Hay que remontarse a los tiempos del Presidente Lagos para encontrar un gobierno que pasara la posta a otro de su mismo color. En 2010 Bachelet fue sucedida por Piñera. Cuatro años más tarde, y movimiento estudiantil mediante, Bachelet arrasó con un programa de cambios. Pero el contundente apoyo electoral de la Presidenta se desvaneció al poco andar, para terminar devolviendo nuevamente el mando a Piñera, quien ganó con un buen margen. Decir que tras el estallido el apoyo al Presidente Piñera se esfumó sería poco, y ello quedó plasmado en la elección de constituyentes, funesta para el oficialismo. Pero solo seis meses después, la primera vuelta dio como vencedor a Kast, quien encarna, quizás, la antítesis del estallido. Tras un esfuerzo moderador, luego de cuatro semanas, Gabriel Boric obtuvo un triunfo arrollador.

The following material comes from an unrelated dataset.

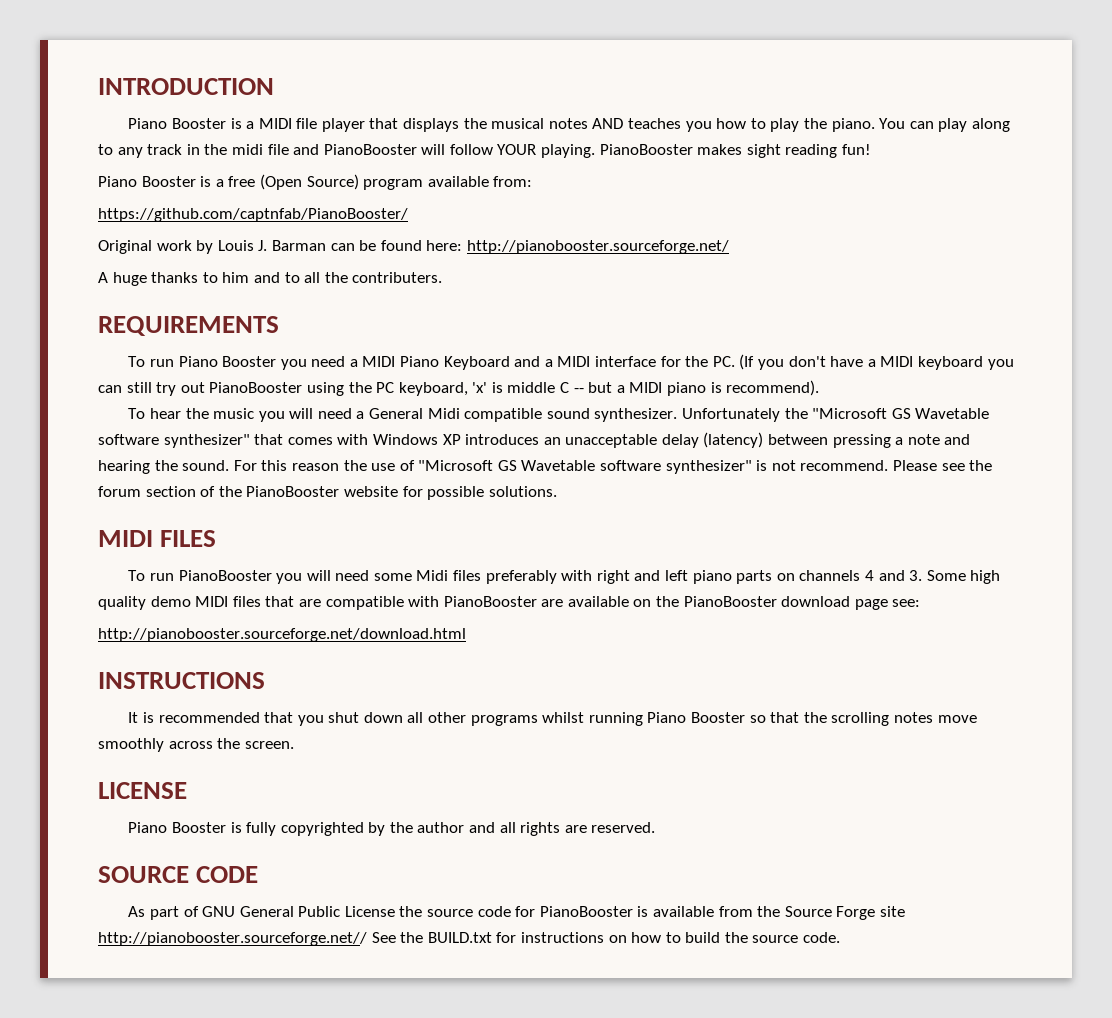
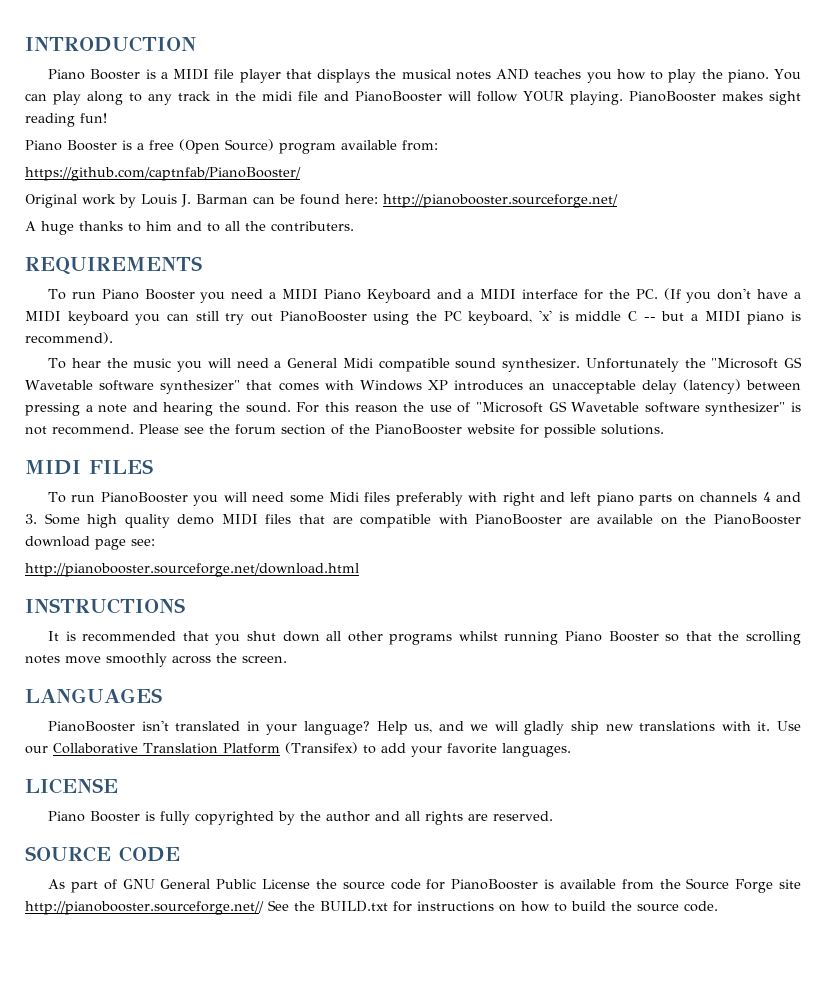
(294, 745) none -> [25,688,162,703] [48,720,801,735] [25,742,571,757] // LANGUAGES // PianoBooster isn't translated in your language? Help us, and we will gladly ship new translations with it. Use our Collaborative Translation Platform (Transifex) to add your favorite languages.

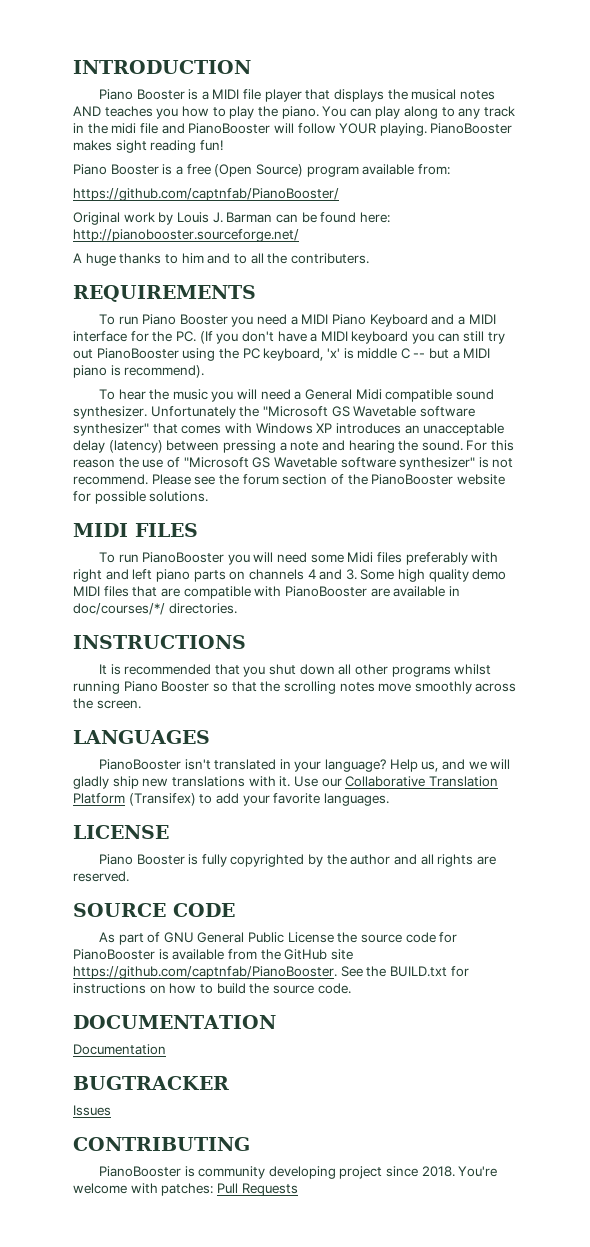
[660,514,801,525] [25,536,155,550] [25,563,359,577] on the PianoBooster download page see: // http://pianobooster.sourceforge.net/download.html -> [448,586,460,596] [73,603,237,615] in doc/courses/*/ directories.
[686,878,802,893] [25,901,264,915] Source Forge site http://pianobooster.sourceforge.net// -> [284,949,353,960] [73,966,337,979] GitHub site https://github.com/captnfab/PianoBooster.
(718, 906) none -> [73,1015,276,1029] [73,1044,166,1055] [73,1076,229,1090] [73,1105,111,1116] [73,1137,250,1151] [98,1166,498,1179] [73,1183,298,1196] // DOCUMENTATION // Documentation // BUGTRACKER // Issues // CONTRIBUTING // PianoBooster is community developing project since 2018. You're welcome with patches: Pull Requests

¿Cómo hacer sentido de esta historia electoral oscilante? (Hay quienes dirían errática, hasta caprichosa.) Por de pronto, ella no parece reflejar un apoyo abrumador y persistente hacia uno u otro rumbo. Podría pensarse que ello se debe al voto voluntario y que sin abstención el electorado sería más consistente. Sin embargo, las encuestas muestran que las preferencias de quienes no votan, a grandes rasgos, replican los resultados electorales. ¿Cómo se explica, entonces, este ir y venir de la ciudadanía?
Hay quienes afirman que la opinión pública tiene ciclos y que responde como un termostato a las políticas que se implementan: si hace calor, quiere bajar la temperatura; si hace frío, quiere subirla (Wlezien, 1995). Por ejemplo, en EE.UU. la tolerancia a los impuestos federales, registrada en encuestas desde 1947, es un verdadero sube y baja. Los recortes de impuestos de Reagan y luego de Bush aparecen después de una década en que el rechazo a los impuestos aumenta y son seguidos de períodos largos en que ocurre lo contrario (Stimson, 2015).
Sin ir más lejos, la opinión pública pendular se observa también, por ejemplo, en la valoración de la igualdad de ingresos vis a vis el premio al esfuerzo individual, medida por el CEP desde 2008. Si bien los movimientos son sutiles, hay, digamos, un 10% que ha ido cambiando su respuesta de forma consistente con nuestra oscilante historia electoral. Parece poco, pero es suficiente para dar vuelta una elección.
Lo preocupante es que los ciclos que observamos son demasiado cortos. Ello pone en riesgo la capacidad de hacer transformaciones duraderas y la estabilidad política. Un aceleramiento de los cambios es, quizás, un signo de nuestros tiempos, más aún con las redes sociales. Pero seguramente también influye la debilidad de los partidos políticos. La población que se identifica con algún partido cayó desde casi 80% en los noventa a solo 18% hoy (CEP) —y eso que hay mucha más oferta—. Sin instituciones que medien entre la ciudadanía y la política, no hay razón para guardar lealtades: cuando un liderazgo no me gusta, simplemente me cambio.
La discusión constitucional debiera apuntar a extender el horizonte temporal de la política, tal vez mediante una mayor separación entre gobierno y Estado, y de seguro fortaleciendo a los partidos. En el intertanto, más vale recordar que aun cuando la mayoría sea amplia, no asegura una adhesión rotunda a una agenda. Tal vez sea mejor gobernar con complejos, pues quizás los votos estén prestados.